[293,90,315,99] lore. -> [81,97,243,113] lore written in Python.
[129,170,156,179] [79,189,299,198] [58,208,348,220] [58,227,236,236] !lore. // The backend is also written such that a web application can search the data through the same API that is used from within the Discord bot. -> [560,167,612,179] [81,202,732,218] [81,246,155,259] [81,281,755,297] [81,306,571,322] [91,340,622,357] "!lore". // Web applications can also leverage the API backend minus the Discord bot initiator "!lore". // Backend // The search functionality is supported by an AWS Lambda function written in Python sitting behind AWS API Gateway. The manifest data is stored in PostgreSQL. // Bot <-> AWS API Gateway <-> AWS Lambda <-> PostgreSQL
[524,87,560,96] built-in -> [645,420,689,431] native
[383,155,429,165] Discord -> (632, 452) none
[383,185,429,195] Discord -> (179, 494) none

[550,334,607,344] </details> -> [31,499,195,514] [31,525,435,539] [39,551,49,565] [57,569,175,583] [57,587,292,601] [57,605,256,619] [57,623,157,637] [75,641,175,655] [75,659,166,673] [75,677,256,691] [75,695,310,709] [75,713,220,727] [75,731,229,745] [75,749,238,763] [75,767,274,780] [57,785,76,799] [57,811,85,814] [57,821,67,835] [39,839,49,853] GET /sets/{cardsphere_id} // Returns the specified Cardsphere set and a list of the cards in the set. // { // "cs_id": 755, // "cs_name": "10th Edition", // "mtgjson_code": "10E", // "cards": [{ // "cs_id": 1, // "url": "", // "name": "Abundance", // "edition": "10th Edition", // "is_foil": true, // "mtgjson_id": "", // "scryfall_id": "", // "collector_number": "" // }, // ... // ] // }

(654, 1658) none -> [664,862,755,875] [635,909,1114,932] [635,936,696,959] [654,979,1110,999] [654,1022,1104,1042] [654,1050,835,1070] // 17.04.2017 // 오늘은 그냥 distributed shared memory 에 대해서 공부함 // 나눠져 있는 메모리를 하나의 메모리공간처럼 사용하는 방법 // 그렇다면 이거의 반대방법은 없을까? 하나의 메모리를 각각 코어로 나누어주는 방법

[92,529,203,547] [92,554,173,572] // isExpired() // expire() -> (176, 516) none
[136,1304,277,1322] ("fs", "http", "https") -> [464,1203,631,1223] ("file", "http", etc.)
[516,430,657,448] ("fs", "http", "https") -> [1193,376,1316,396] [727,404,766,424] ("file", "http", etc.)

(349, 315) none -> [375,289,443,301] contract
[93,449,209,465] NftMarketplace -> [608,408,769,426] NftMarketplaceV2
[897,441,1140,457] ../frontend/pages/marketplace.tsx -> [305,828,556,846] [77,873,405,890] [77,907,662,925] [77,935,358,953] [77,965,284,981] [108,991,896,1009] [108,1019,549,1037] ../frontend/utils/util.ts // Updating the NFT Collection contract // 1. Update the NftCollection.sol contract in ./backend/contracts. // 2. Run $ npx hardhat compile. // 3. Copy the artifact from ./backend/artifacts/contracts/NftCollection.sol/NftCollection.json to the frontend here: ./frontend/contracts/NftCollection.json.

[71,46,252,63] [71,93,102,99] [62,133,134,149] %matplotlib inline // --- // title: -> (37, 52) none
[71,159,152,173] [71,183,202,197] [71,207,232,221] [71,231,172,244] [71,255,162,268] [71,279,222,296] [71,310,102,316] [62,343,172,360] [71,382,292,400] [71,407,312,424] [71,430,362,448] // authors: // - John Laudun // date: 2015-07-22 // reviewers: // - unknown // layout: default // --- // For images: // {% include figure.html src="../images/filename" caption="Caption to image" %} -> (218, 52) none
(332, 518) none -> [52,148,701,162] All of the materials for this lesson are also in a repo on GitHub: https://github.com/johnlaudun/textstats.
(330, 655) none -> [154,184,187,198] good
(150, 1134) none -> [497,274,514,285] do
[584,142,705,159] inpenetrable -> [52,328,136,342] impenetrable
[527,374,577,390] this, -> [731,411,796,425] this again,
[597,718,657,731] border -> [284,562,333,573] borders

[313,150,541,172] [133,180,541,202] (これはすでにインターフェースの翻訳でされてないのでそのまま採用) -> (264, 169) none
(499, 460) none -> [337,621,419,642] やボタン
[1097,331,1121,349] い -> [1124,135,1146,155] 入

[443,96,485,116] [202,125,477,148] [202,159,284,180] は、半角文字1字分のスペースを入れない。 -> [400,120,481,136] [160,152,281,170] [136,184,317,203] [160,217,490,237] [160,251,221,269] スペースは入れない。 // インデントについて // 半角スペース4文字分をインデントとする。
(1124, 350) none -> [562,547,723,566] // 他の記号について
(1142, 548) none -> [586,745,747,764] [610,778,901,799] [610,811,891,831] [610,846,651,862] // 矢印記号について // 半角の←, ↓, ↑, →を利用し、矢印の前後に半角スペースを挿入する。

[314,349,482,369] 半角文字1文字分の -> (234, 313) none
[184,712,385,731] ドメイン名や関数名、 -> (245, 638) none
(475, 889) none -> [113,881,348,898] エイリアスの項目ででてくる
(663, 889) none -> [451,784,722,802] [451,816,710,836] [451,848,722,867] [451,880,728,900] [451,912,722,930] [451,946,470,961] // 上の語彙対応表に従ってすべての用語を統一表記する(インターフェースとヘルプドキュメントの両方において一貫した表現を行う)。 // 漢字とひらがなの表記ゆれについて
|---|
• EXERCISE BRIEF:
Take exactly the lines from the one containing "[897,441,1140,457] ../frontend/pages/marketplace.tsx ->" through the one containing "[184,712,385,731] ドメイン名や関数名、 ->" in the data above, and output them with nothing added.

• OUTPUT FOR THIS TASK:
[897,441,1140,457] ../frontend/pages/marketplace.tsx -> [305,828,556,846] [77,873,405,890] [77,907,662,925] [77,935,358,953] [77,965,284,981] [108,991,896,1009] [108,1019,549,1037] ../frontend/utils/util.ts // Updating the NFT Collection contract // 1. Update the NftCollection.sol contract in ./backend/contracts. // 2. Run $ npx hardhat compile. // 3. Copy the artifact from ./backend/artifacts/contracts/NftCollection.sol/NftCollection.json to the frontend here: ./frontend/contracts/NftCollection.json.

[71,46,252,63] [71,93,102,99] [62,133,134,149] %matplotlib inline // --- // title: -> (37, 52) none
[71,159,152,173] [71,183,202,197] [71,207,232,221] [71,231,172,244] [71,255,162,268] [71,279,222,296] [71,310,102,316] [62,343,172,360] [71,382,292,400] [71,407,312,424] [71,430,362,448] // authors: // - John Laudun // date: 2015-07-22 // reviewers: // - unknown // layout: default // --- // For images: // {% include figure.html src="../images/filename" caption="Caption to image" %} -> (218, 52) none
(332, 518) none -> [52,148,701,162] All of the materials for this lesson are also in a repo on GitHub: https://github.com/johnlaudun/textstats.
(330, 655) none -> [154,184,187,198] good
(150, 1134) none -> [497,274,514,285] do
[584,142,705,159] inpenetrable -> [52,328,136,342] impenetrable
[527,374,577,390] this, -> [731,411,796,425] this again,
[597,718,657,731] border -> [284,562,333,573] borders

[313,150,541,172] [133,180,541,202] (これはすでにインターフェースの翻訳でされてないのでそのまま採用) -> (264, 169) none
(499, 460) none -> [337,621,419,642] やボタン
[1097,331,1121,349] い -> [1124,135,1146,155] 入

[443,96,485,116] [202,125,477,148] [202,159,284,180] は、半角文字1字分のスペースを入れない。 -> [400,120,481,136] [160,152,281,170] [136,184,317,203] [160,217,490,237] [160,251,221,269] スペースは入れない。 // インデントについて // 半角スペース4文字分をインデントとする。
(1124, 350) none -> [562,547,723,566] // 他の記号について
(1142, 548) none -> [586,745,747,764] [610,778,901,799] [610,811,891,831] [610,846,651,862] // 矢印記号について // 半角の←, ↓, ↑, →を利用し、矢印の前後に半角スペースを挿入する。

[314,349,482,369] 半角文字1文字分の -> (234, 313) none
[184,712,385,731] ドメイン名や関数名、 -> (245, 638) none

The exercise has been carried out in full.